—Sí, escápate, escápate...—murmuró—. Ahora bien te escapas.... Ya bajarás la soberbia cuando yo te haga falta... ¿oyes, Amparo? Cuando necesitáis a la señora Pepa, venís como corderitos.... ¡Quién te verá aquel día!, ¿eh?
—Dios delante, señora Pepa—contestó altiva y picada Amparo—, otras la llamarán más pronto, señora.
—¡Sí, sí... echar por la boca! El tiempo todo lo vense—afirmó con profético acento la comadre, cogiendo una hilera de puntos que se le había soltado al reír.
Siguió Amparo calle adelante, y llamó al tablero de Carmela la encajera; pero con gran sorpresa suya, en vez de abrirse este, se entreabrió la puerta interior que comunicaba con el portal, y se asomó Carmela animada, encendida la tez y con un júbilo nunca visto en ella.
—Entra, entra—dijo a la pitillera.
Esta entró. El cuartito estaba en desorden; recogida la almohadilla de los encajes; había un baúl abierto y ya casi colmado, y los cuadros de lentejuela y estampas devotas, que solían adornar las paredes, faltaban de ellas.

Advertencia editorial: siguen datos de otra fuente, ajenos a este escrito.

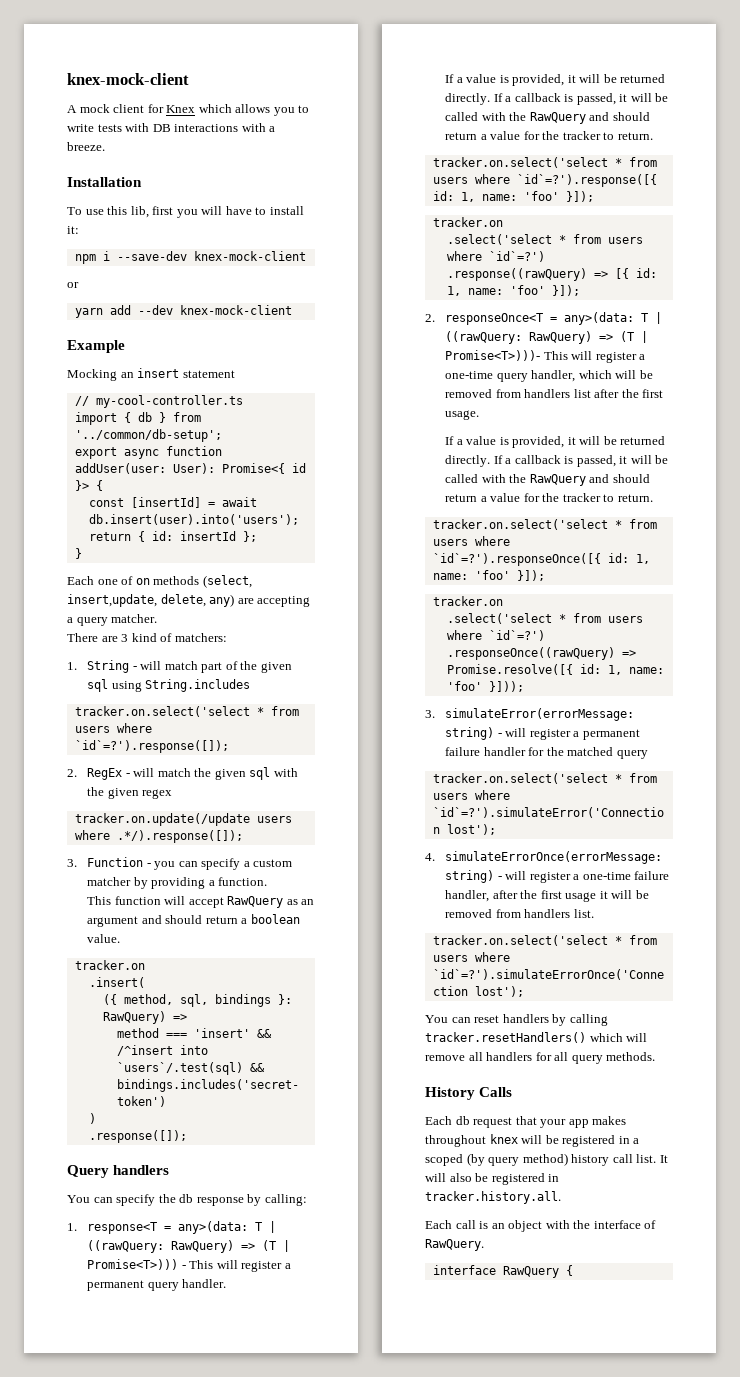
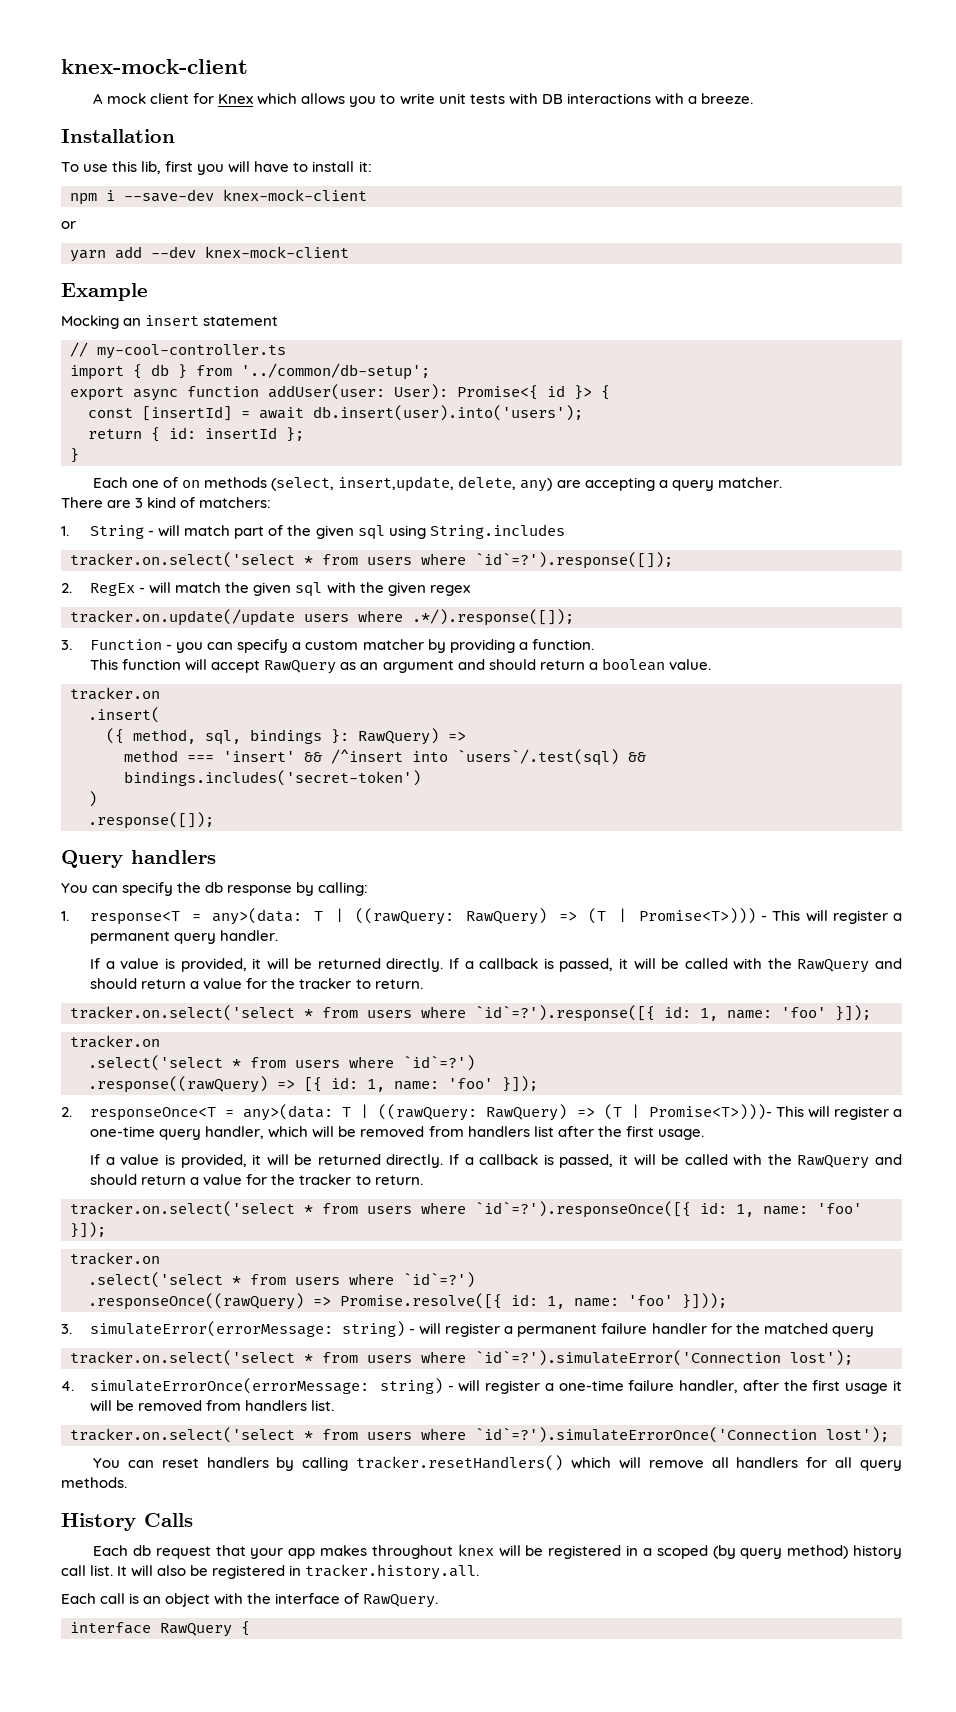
- A mock client for Knex which allows you to write tests with DB interactions with a breeze.
+ A mock client for Knex which allows you to write unit tests with DB interactions with a breeze.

—Hola... ¿parece que vamos de viaje?—preguntó Amparo.
La respuesta de la encajera fue echarle al cuello los brazos, y pronunciar, con voz entrecortada de alegría:
—¿Luego tú no sabes, no sabes que Dios me dio la sorpresa? Ya tengo el dote, chica... me voy a Portomar a ver si me reciben allá en el convento....
—¡Ahora que dicen que se acaban las monjas!